Sustainability of Digital Formats: Planning for Library of Congress Collections |
|
![]() |
|
Introduction | Sustainability Factors | Content Categories | Format Descriptions | Contact |
Full name | PDF (Portable Document Format), version 1.4 |
---|---|
Description |
PDF (Portable Document Format), developed by Adobe Systems Incorporated, is described by Adobe as a general document representation language. PDF represents formatted, page-oriented documents. These documents may be structured or simple. They may contain text, images, graphics, and other multimedia content, such as video and audio. There is support for annotations, metadata, hypertext links, and bookmarks. Version 1.4 of PDF was the basis for versions of the PDF/X family of standards published by ISO in 2003 and for the first version of the ISO standard PDF/A (ISO 19005-1), published in 2005. |
Production phase | In general, a final-state format for delivery to end users. Some versions of the PDF/X family of standards, which are primarily middle-state formats for submission of files to publications or commercial printing services, are based on PDF 1.4. |
Relationship to other formats | |
Subtype of | PDF_family, Portable Document Format Family |
Has earlier version | PDF_1_3, PDF, Versions 1.0-1.3 |
Has later version | PDF_1_5, PDF, Version 1.5 |
Has subtype | PDF/A-1, PDF for Long-term Preservation, Use of PDF 1.4. The first version of PDF/A was based on PDF 1.4 |
LC experience or existing holdings |
The Library of Congress creates PDFs as service formats for some content it creates or makes available, including for some digitized historical materials, primarily to support convenient downloading and printing. Some of this content is in version PDF 1.4. Examples (as of early 2019) include text transcriptions made for books and pamphlets digitized for American Memory in the late 1990s: a broadside and a travel book from 1862. The National Digital Newspaper Program, which produces Chronicling America requires awardees to deliver a PDF per page, using detailed guidelines. These guidelines require XMP metadata following specific conventions and require that "The PDF will be compatible with Acrobat 5.0 or later." Hence the earliest version of PDF accepted is PDF 1.4; in practice, as of early 2019, all the awardees and LC itself appeared to be using PDF 1.4. These PDFs are each for a single image, with OCR text available for searching.
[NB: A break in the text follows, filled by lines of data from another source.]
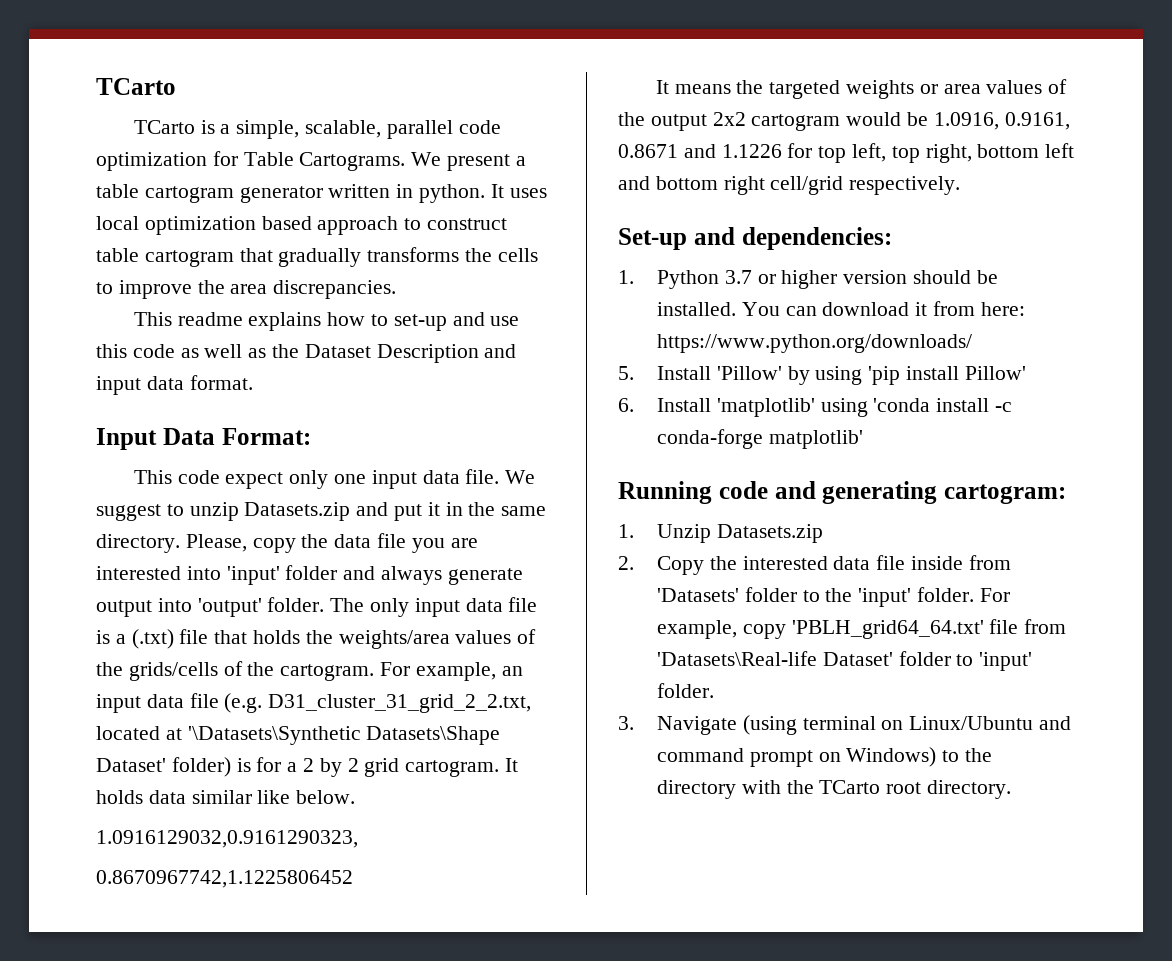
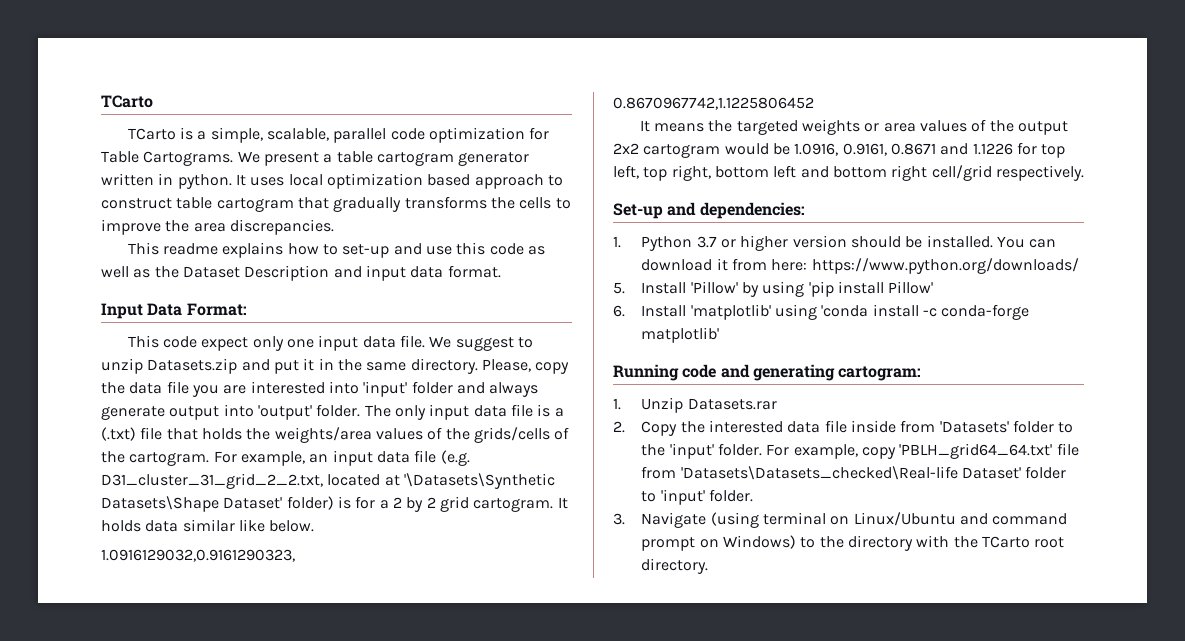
- 1. Unzip Datasets.zip
+ 1. Unzip Datasets.rar
- For example, copy 'PBLH_grid64_64.txt' file from 'Datasets\Real-life Dataset' folder to 'input' folder.
+ For example, copy 'PBLH_grid64_64.txt' file from 'Datasets\Datasets_checked\Real-life Dataset' folder to 'input' folder.

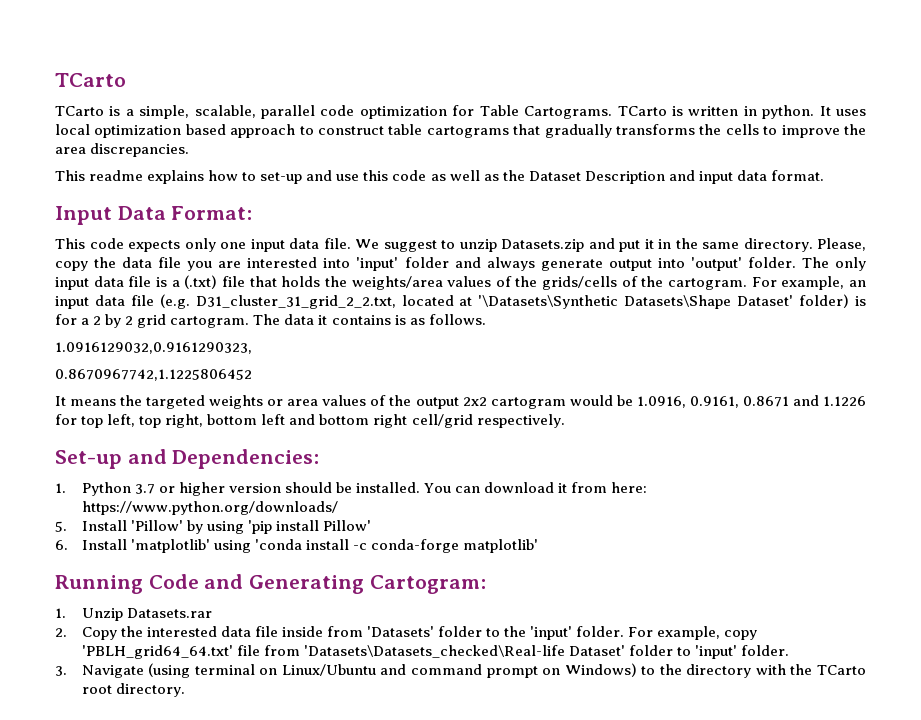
- We present a table cartogram generator written in python.
+ TCarto is written in python.
- It uses local optimization based approach to construct table cartogram that gradually transforms the cells to improve the area discrepancies.
+ It uses local optimization based approach to construct table cartograms that gradually transforms the cells to improve the area discrepancies.
- This code expect only one input data file.
+ This code expects only one input data file.
- It holds data similar like below.
+ The data it contains is as follows.
- Set-up and dependencies:
+ Set-up and Dependencies:
- Running code and generating cartogram:
+ Running Code and Generating Cartogram:

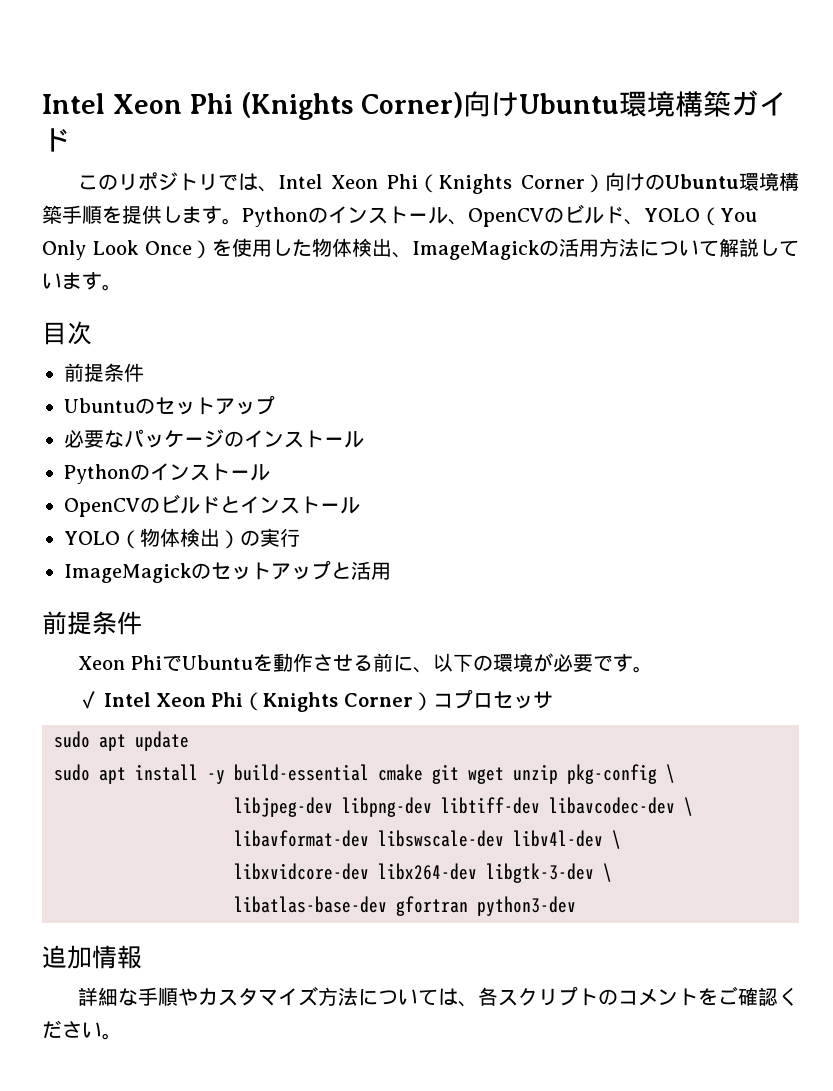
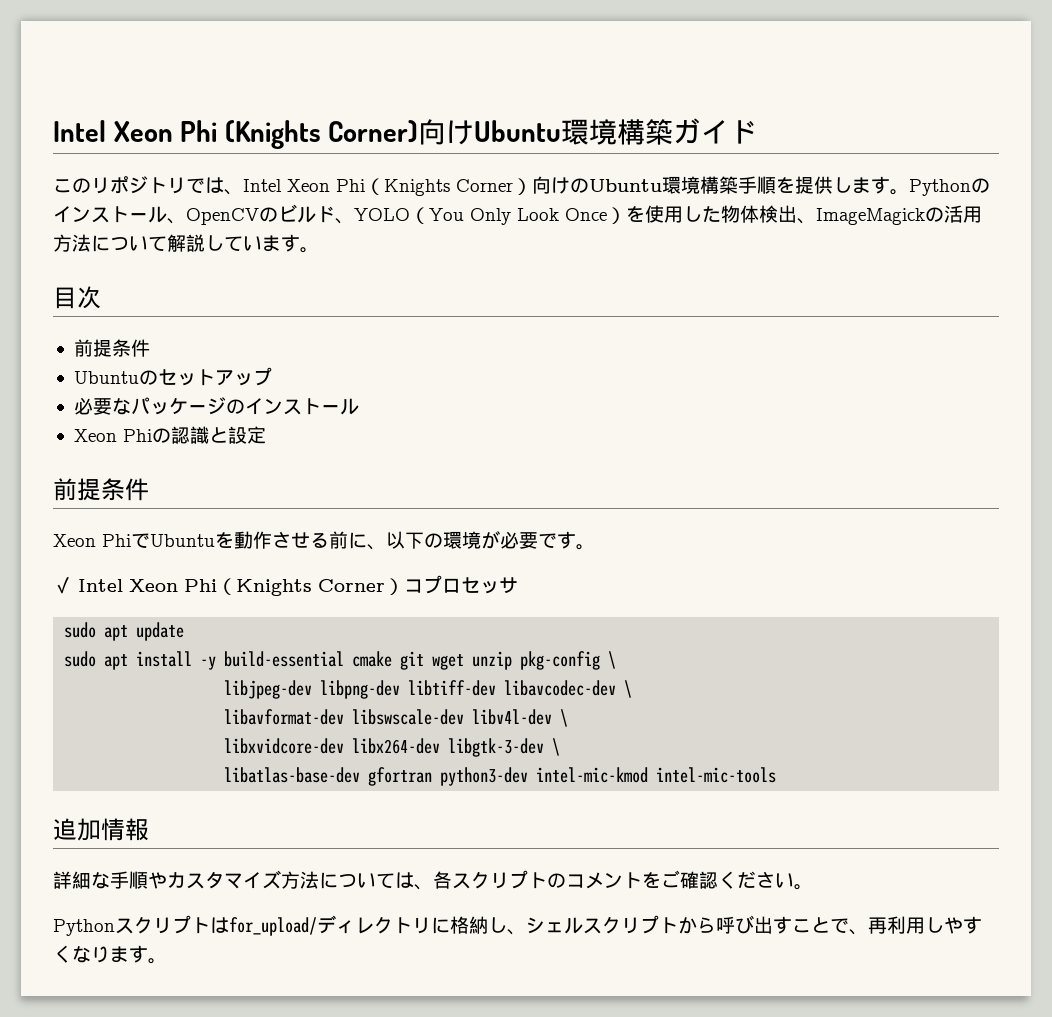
  必要なパッケージのインストール
- Pythonのインストール
- OpenCVのビルドとインストール
- YOLO（物体検出）の実行
- ImageMagickのセットアップと活用
+ Xeon Phiの認識と設定
- libatlas-base-dev gfortran python3-dev
+ libatlas-base-dev gfortran python3-dev intel-mic-kmod intel-mic-tools
+ Pythonスクリプトはfor_upload/ディレクトリに格納し、シェルスクリプトから呼び出すことで、再利用しやすくなります。

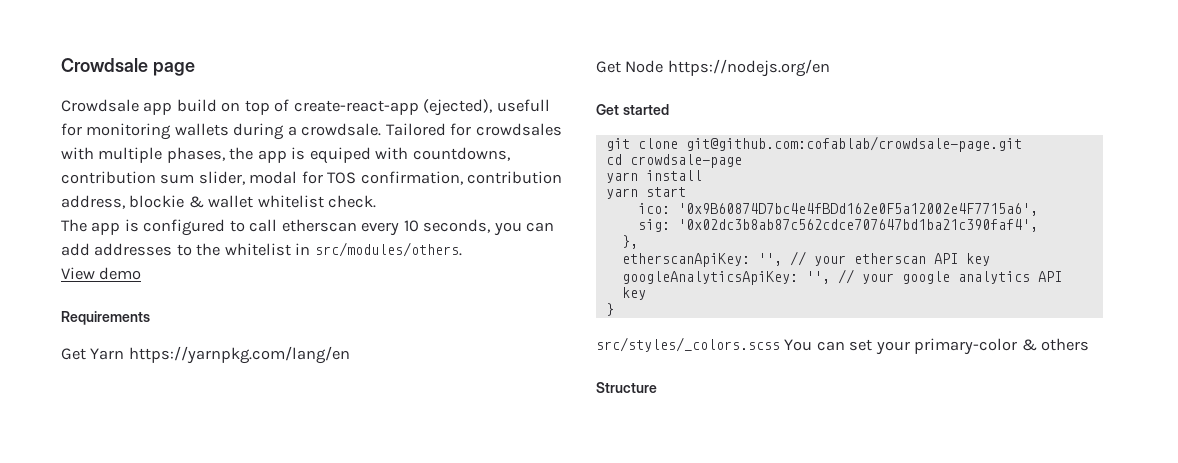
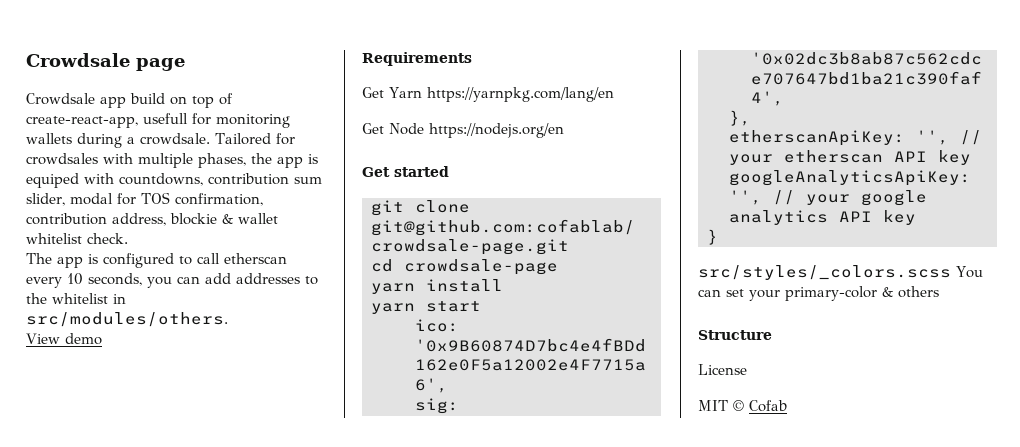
- Crowdsale app build on top of create-react-app (ejected), usefull for monitoring wallets during a crowdsale.
+ Crowdsale app build on top of create-react-app, usefull for monitoring wallets during a crowdsale.
+ License
+ MIT © Cofab

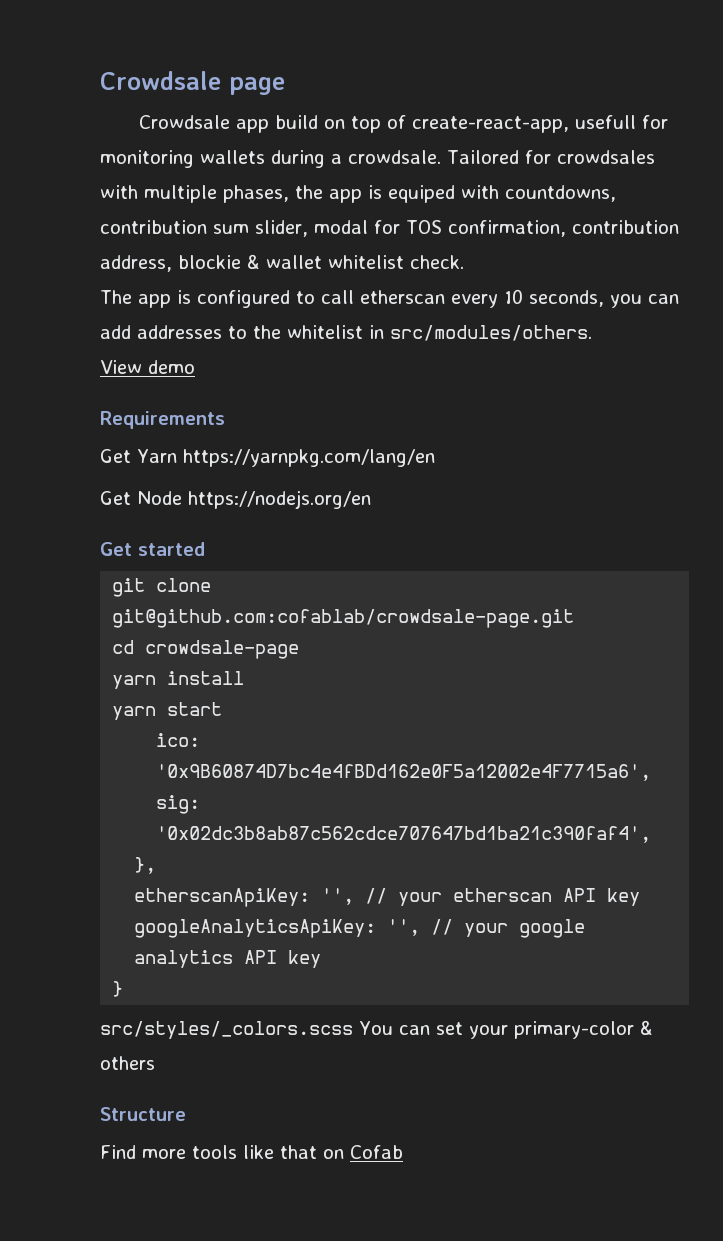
- License
- MIT © Cofab
+ Find more tools like that on Cofab

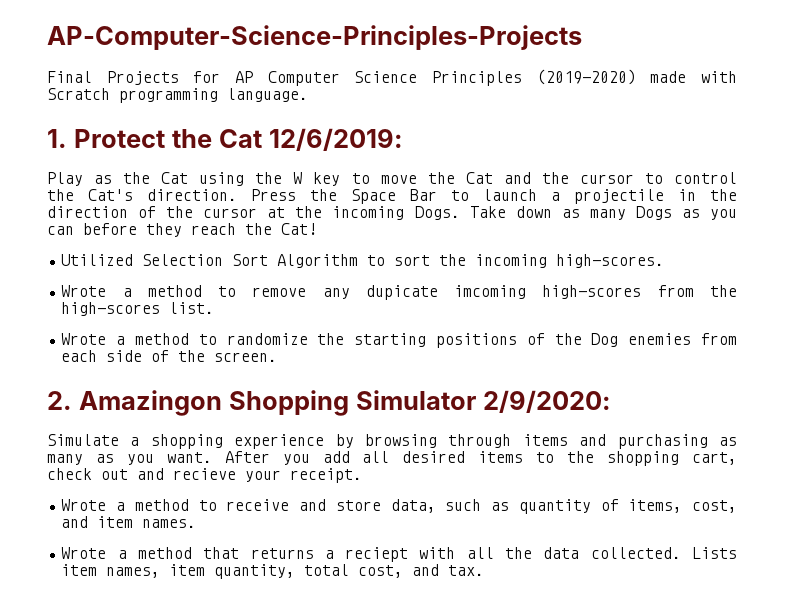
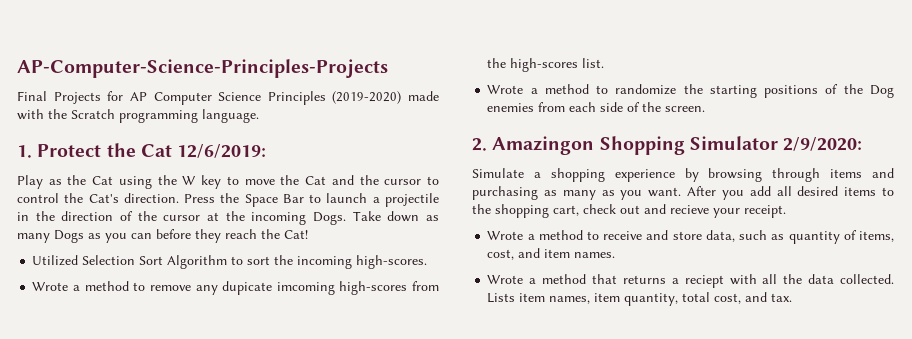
- Final Projects for AP Computer Science Principles (2019-2020) made with Scratch programming language.
+ Final Projects for AP Computer Science Principles (2019-2020) made with the Scratch programming language.

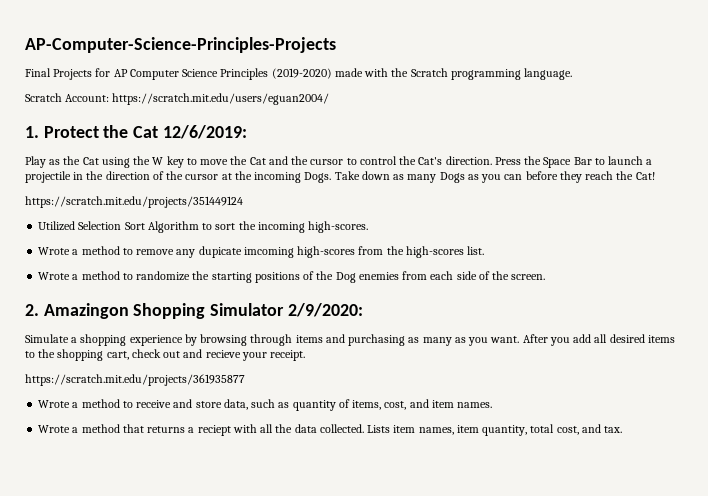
+ Scratch Account: https://scratch.mit.edu/users/eguan2004/
+ https://scratch.mit.edu/projects/351449124
+ https://scratch.mit.edu/projects/361935877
Example: newspaper page from July 1930. |
---|---|
LC preference | See PDF_family. |
Disclosure | Fully documented by Adobe Systems. Incorporated as a normative reference into ISO standards for PDF/A-1 and some versions of the PDF/X_family. See also PDF_family. |
---|---|
Documentation | PDF Reference, Third Edition. Adobe Portable Document Format, Version 1.4. Link via Internet Archive. See also PDF_family. |
Adoption |
PDF 1.4 is widely used as the basis for the first version of the PDF/A format (PDF/A-1). It is also used for versions of the PDF/X family of standards for prepress graphics exchange published in 2003. In early 2019, the LibreOffice Export to PDF command produces a PDF 1.4 file. Also in early 2019, the printer/copier/scanners (MFDs) used by the Library of Congress can scan multipage documents direct to PDF 1.4 files. No other PDF option is supported by the MFDs. |
Licensing and patents | See PDF_family. |
Transparency | See PDF_family. |
Self-documentation | Version 1.4 can include XMP metadata packages. XMP is Adobe's framework for including arbitrary blocks of metadata, using a representation in RDF. |
External dependencies | See PDF_family. |
Technical protection considerations | See PDF_family. |
Text | |
---|---|
Normal rendering | See PDF_family. |
Integrity of document structure | See PDF_family. |
Integrity of layout and display | See PDF_family. |
Support for mathematics, formulae, etc. | See PDF_family. |
Functionality beyond normal rendering | See PDF_family. |
Tag | Value | Note |
---|---|---|
Filename extension | pdf |
See PDF_family. |
Internet Media Type | application/pdf |
Media type registered with IANA. See also PDF_family. |
Magic numbers | Hex: 25 50 44 46 2D 31 2E 34 ASCII: %PDF-1.4 |
From PRONOM. However, the magic number value in the header (%PDF-1.4) declaring the PDF version with which the file complies can be overridden elsewhere in the file. See Note below for more detail. |
Pronom PUID | fmt/18 |
See https://www.nationalarchives.gov.uk/PRONOM/fmt/18 for PDF 1.4. |
Wikidata Title ID | Q26085326 |
See https://www.wikidata.org/wiki/Q26085326 for PDF 1.4. |
General |
Identification of chronological versions of PDF can be given in two places in a PDF file. All PDF files should have a version identified in the header with the 5 characters %PDF– followed by a version number. For PDF files conforming to ISO 32000-1:2008 or earlier specifications (i.e. prior to ISO 32000-2:2017), the version number has the form 1.N, where N is a digit between 0 and 7. For example, PDF 1.4 is identified by %PDF–1.4. However, beginning with PDF 1.4, a conforming PDF writer may use the Version entry in the document Catalog to override the version specified in the header. The location of the Catalog within the file is indicated in the Root entry of the file trailer/footer. This override feature was introduced to facilitate the incremental updating of a PDF by simply adding to the end of the file. As a result, it is necessary to locate the Catalog within the file to get the correct version number. Unless the PDF is "linearized," in which case the Catalog is up front, this will require reading the trailer and then using the reference there to locate the Catalog, which will typically be compressed. This has practical implications because format identification tools, including DROID, typically look for particular characters at the beginning of a file (i.e., in the header), to permit identification with minimal effort. DROID can look for characters at the end of the file, but is not able to follow an indirect reference or decompress file contents. When the version number is not the same in the header and the Catalog, there is potential for format identification errors. |
---|---|
History | PDF 1.4 was published in November 2001, and corresponds to Acrobat version 5. PDF 1.4 was incorporated into versions of the PDF/X and PDF/A families of ISO standards. |
|